When the diode D1 in the above-identified rectifier circuit is conducting, the diode D1 generates a barrier voltage which consumes and wastes some power on the diode D1 itself. The power waste is particularly noticeable at a low output voltage, for example at the output voltage Vo of 1.5V. Under this condition, even with the use of Schottky diodes, it will still generate a barrier voltage of 0.4V±0.1V, resulting in a poor conversion efficiency.
In order to solve the drawback of such a non-synchronous rectifier circuit, the US patent U.S. Pat. No. 8,526,202, for example, provides a synchronous rectifier circuit in which the diode D1 is replaced by another switch transistor. The switch transistor can be a Metal-Oxide-Semiconductor Field-Effect Transistor (MOSFET) and so forth. It is well-known that, when a field-effect transistor is conducting, it produces a linear region (a linear voltage-current relationship), and the on-resistance is about 50 mΩ. Assume that the conducting current is 2 A, the resulting voltage drop is merely 0.1V. It thereby improves the disadvantages of the conversion loss due to a high barrier voltage of the diode D1 in the conventional circuit.
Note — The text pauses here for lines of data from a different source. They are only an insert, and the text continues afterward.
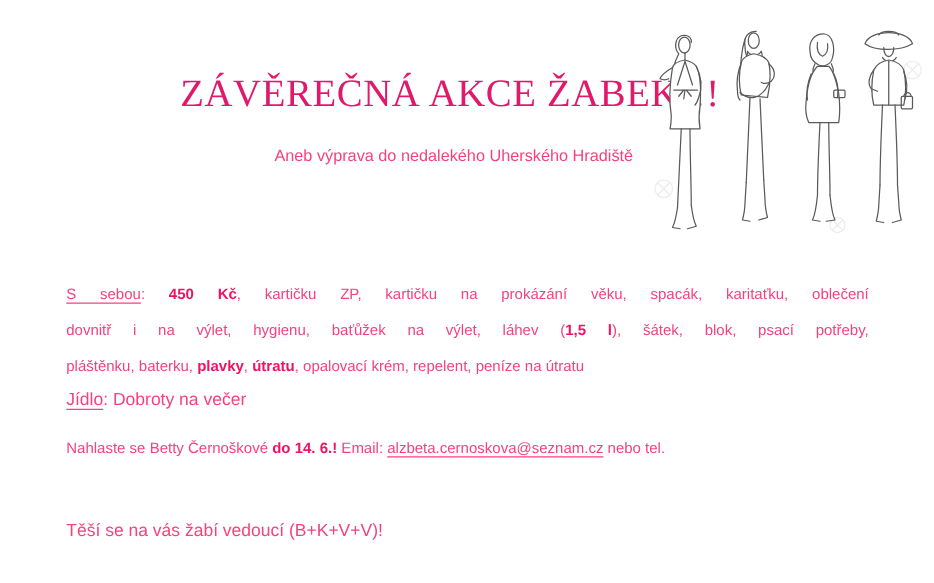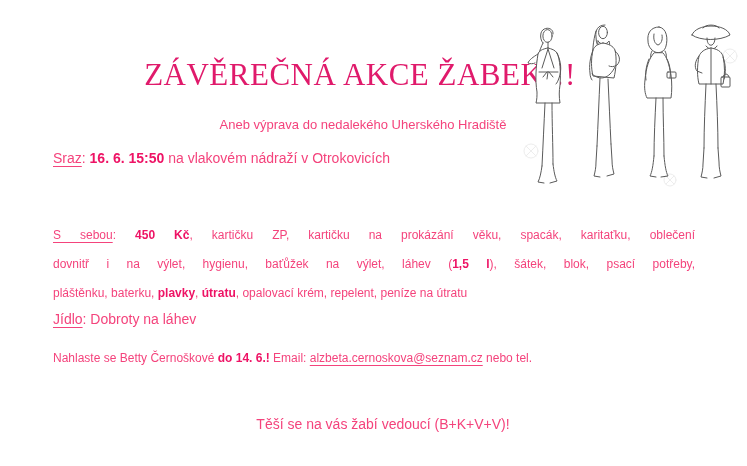"Sraz: 16. 6. 15:50 na" div.bline { html: <div><span>Sraz</span><span>: </span><span>16. 6. 15:50</span><span> na vlakovém nádraží v Otrokovicích</span></div> -> none }
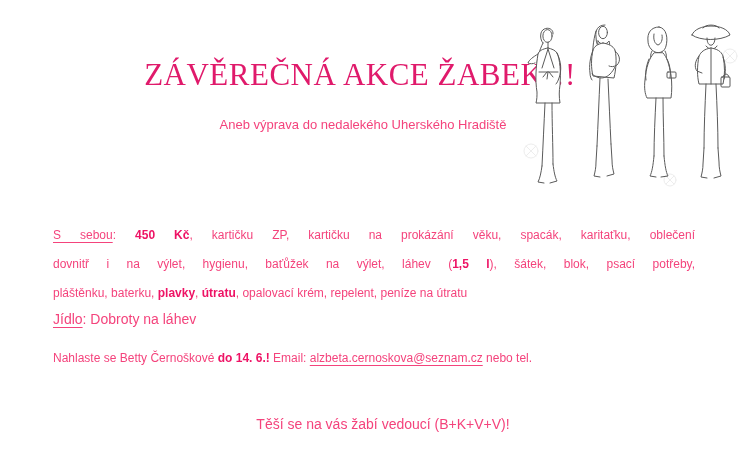": Dobroty na láhev" span.seg { text: láhev -> večer }
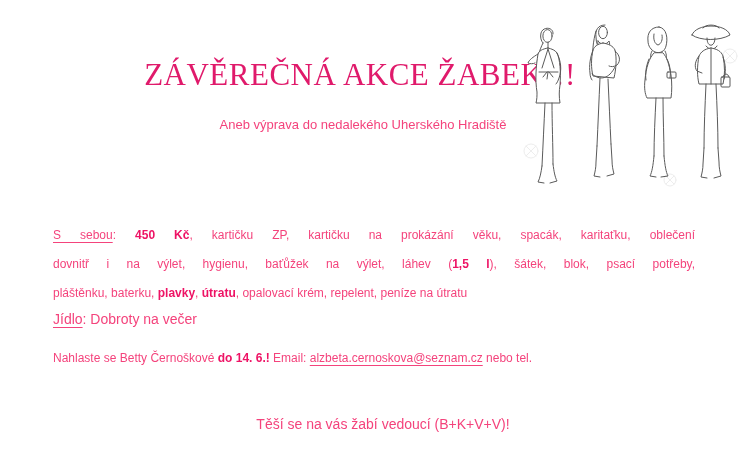"Těší se na vás žabí" #line-closing { text-align: center -> left }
Such a circuit, in which the gate voltage of the switch transistor needs to be maintained in a phase synchronization with the rectified voltage, is thus named “synchronous rectifier circuit”. The two switch transistors in the mentioned synchronous rectifier circuit must take turns to be conducted or cut off alternatively at each time point. If the two switch transistors are both in a conducting state at the same time, it may cause the damage of the switching power supply.
The above-identified patent utilizes the voltage difference at the two ends of the switch transistor to control conducting or cut-off states. It is equipped with a comparator with an offset voltage at one end to constitute a structure similar to a zero current detector circuit. Through this approach, the purpose of synchronous rectification can be obtained. However, when the circuit is continuously operated in a conduction mode, the switch transistor at the secondary side will be burned and damaged. Therefore, how to accurately control the switching timing and to enable the circuit to operate in a continuous conduction mode, in fact, is the design subject to achieve for a synchronous rectifier circuit.